ACTIVITY:
Provide only the number of lines in the data below that contain the word "日等语言版本的readme文件".

(Items from a data source)
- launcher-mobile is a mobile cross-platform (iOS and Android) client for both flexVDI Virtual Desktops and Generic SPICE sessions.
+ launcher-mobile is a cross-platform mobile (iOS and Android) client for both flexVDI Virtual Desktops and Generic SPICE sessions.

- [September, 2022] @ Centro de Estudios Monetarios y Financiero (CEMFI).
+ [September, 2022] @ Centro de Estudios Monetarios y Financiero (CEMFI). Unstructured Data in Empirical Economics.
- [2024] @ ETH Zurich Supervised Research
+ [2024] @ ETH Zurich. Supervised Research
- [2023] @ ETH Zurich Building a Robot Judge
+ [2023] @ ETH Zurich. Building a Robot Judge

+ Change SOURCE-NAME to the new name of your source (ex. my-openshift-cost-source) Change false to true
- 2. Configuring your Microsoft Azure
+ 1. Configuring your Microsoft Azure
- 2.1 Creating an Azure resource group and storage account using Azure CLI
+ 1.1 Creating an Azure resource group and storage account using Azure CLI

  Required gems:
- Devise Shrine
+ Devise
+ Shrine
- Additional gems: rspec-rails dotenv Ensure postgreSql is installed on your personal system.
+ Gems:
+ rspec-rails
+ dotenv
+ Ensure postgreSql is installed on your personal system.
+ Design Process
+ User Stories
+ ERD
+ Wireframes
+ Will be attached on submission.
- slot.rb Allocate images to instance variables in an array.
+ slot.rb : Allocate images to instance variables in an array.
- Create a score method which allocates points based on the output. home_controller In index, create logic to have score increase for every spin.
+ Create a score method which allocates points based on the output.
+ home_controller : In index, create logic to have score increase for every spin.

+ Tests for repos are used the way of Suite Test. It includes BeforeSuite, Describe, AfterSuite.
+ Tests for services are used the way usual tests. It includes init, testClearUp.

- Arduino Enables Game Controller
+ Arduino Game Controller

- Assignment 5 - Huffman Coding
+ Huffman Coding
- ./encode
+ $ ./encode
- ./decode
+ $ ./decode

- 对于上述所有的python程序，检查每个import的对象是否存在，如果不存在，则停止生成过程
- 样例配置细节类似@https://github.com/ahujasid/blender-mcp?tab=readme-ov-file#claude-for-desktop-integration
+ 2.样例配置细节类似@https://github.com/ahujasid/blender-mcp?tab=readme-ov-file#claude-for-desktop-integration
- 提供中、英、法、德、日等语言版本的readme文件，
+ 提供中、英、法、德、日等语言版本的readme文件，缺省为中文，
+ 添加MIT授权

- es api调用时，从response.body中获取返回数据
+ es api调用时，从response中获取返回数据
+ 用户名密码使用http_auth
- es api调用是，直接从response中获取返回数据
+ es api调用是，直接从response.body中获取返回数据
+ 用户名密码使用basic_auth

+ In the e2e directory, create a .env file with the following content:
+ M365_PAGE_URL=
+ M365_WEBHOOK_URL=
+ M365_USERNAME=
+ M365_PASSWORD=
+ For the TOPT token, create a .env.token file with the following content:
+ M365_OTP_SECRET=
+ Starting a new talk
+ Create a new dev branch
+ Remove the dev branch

WRITTEN ANSWER:
2